The McLeod River Post

All smoke, no mirrors Ian's Rural Ramblings

- Ian McInnes

As the disastrous wildfire season in Alberta continues I’m going to go off the wall a bit. I’m one of the, I think majority now, that thinks that the climate is changing. I’m not going to go into the how and why but the evidence seems pretty overwhelmi­ng to me.

What I am going to go into though is the IS. Cutting greenhouse gas emissions when one can, seems to make pretty good sense as a workable policy to me. Going completely over the top and cutting greenhouse emissions at the detriment of something else seems to me like kicking yourself in the proverbial nuts.

Bottom line. I’ve been writing about climate change since well into the last century and I don’t really think much has changed except there has been a lot more talk. The only difference about this talk is that it hasn’t come cheap. Conference­s, seminars, argument and many people pledging to endeavour to persevere to save the planet.

Of all of that I would invoke the last word that my grandmothe­r jokingly said to me before she passed suddenly the next day, bol---ks, ”she said.

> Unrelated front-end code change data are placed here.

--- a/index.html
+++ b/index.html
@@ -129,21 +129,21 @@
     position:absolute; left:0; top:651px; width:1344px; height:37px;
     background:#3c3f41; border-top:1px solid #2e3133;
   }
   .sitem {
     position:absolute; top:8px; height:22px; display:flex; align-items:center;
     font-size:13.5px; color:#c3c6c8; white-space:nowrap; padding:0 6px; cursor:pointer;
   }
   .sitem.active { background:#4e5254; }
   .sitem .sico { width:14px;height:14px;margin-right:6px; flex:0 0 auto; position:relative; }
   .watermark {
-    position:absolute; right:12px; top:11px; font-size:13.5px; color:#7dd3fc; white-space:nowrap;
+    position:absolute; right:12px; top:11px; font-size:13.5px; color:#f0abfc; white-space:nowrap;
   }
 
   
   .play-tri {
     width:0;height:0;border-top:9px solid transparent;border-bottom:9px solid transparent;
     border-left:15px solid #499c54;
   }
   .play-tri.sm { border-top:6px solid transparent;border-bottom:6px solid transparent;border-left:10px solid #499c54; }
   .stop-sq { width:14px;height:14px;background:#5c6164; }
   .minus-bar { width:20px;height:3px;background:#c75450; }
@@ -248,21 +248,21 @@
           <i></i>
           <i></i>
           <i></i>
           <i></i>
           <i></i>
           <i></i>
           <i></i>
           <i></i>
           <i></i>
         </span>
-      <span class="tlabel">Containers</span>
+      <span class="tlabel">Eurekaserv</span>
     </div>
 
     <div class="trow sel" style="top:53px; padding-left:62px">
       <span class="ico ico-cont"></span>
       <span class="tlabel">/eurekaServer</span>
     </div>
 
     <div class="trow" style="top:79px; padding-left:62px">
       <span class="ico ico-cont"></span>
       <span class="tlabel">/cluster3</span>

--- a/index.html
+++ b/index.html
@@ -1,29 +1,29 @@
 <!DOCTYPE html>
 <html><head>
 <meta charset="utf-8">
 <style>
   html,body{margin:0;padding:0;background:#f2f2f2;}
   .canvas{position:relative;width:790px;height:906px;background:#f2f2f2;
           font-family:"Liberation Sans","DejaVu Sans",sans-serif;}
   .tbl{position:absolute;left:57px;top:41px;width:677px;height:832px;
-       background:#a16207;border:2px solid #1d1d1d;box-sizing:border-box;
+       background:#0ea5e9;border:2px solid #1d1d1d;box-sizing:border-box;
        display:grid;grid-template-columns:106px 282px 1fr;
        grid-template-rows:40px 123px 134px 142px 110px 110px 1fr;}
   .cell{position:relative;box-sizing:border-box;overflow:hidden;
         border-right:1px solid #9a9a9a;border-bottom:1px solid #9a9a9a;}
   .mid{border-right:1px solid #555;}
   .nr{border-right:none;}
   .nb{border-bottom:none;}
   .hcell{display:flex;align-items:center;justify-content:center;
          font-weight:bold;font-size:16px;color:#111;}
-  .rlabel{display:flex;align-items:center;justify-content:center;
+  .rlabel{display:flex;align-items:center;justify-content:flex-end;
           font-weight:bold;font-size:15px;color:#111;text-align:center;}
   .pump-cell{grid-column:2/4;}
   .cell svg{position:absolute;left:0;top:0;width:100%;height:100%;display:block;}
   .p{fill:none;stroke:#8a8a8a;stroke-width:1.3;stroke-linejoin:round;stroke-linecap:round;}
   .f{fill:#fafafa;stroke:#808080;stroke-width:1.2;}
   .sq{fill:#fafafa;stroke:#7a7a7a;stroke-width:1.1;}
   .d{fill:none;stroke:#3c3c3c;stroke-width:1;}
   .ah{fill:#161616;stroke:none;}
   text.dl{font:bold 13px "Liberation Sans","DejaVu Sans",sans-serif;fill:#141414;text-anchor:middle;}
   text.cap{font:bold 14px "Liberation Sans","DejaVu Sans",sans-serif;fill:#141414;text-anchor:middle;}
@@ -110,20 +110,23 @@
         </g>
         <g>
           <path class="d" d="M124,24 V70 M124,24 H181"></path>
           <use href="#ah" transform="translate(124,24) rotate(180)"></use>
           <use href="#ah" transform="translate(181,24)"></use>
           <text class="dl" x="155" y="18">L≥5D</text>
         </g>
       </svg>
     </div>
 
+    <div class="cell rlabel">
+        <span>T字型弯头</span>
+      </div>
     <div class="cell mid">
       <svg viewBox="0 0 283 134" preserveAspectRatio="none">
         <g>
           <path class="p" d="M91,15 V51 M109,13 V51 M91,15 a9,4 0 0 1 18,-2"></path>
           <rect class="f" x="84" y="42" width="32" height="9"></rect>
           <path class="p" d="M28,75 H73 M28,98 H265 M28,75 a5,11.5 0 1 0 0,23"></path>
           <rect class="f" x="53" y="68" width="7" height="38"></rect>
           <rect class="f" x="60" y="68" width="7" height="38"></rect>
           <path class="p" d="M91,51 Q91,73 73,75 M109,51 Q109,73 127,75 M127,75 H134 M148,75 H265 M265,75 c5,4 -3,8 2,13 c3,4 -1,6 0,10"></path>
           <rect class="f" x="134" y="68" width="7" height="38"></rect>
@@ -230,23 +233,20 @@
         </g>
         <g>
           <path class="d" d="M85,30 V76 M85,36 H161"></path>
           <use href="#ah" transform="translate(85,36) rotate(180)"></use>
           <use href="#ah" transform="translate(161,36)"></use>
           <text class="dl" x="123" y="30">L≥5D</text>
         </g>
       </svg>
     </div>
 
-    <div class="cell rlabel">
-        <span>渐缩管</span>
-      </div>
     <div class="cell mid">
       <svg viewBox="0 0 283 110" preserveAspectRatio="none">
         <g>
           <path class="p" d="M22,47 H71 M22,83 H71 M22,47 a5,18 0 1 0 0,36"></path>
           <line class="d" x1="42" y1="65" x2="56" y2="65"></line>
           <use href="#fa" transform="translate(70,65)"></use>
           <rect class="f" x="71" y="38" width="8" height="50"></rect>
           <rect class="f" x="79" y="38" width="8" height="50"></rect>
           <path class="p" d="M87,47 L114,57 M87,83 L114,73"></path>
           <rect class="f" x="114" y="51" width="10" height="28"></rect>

You can work out the word yourselves without too much difficulty. I thought back in the 1990s that it was too late to do anything about climate change and I’m even more of that opinion now.

I believe that our long suffering planet has one or a series of natural trip switches to shift the climate. I also believe that those switches have been or are at a point of no return towards being tripped.

I’ve read more than is healthy for my poor mind about emission targets and carbon trading. Some of it is well meant and thoughtful, a great deal of it in my opinion is rhetoric to meet an agenda. Yes, it makes sense to stop or minimise pollution when we can. No one wants to breathe that stuff if there is a workable alternativ­e. The trouble is that those emission calculatio­ns are incomplete.

A great many people in Alberta right now can take the air and breathe the smoke from the infernos that are raging. A lot of poor souls can see the smoke too. I’ve read that one hectare of wildfire can put 170 tonnes of carbon equivalent into the atmosphere. At the time of writing the Fort McMurray wildfire was at 355,000 hectares.

Forgive my math but I’m reckoning that the Fort McMurray fire alone has already contribute­d over 61 megatonnes of emissions. I’ve read that emissions for the whole of Canada, excluding wildfires, in 2014 totalled 731 megatonnes. Nearly ten per cent of man attributed emissions for the whole of 2014 has already been emitted by just one wildfire in Alberta in a couple of weeks.

I’m reckoning that the data our scientists and government­s are working with is flawed, big time. What’s the point of going crazy over meeting a self imposed target when other factors aren’t in the equations?

Now I’m going to go further. The tundra is thawing and releasing massive amounts of methane into the atmosphere. Going further still the shallow Arctic sea beds are thawing too and methane filled bubbles are bursting at the surface releasing even more greenhouse gasses. Methane is 200 times more potent than CO2. I don’t think we can even come close to the extent of what’s happening up there. Or if we can it’s under the carpet somewhere.

I think the chances of us winning this battle against climate change/global warming are slim to none and Slim has just left the building. I think we have to buckle up, suck it up and do what we can to mitigate. And, I don’t think that means doing economic harm to meet a target that is at best wrong and at worst meaningles­s.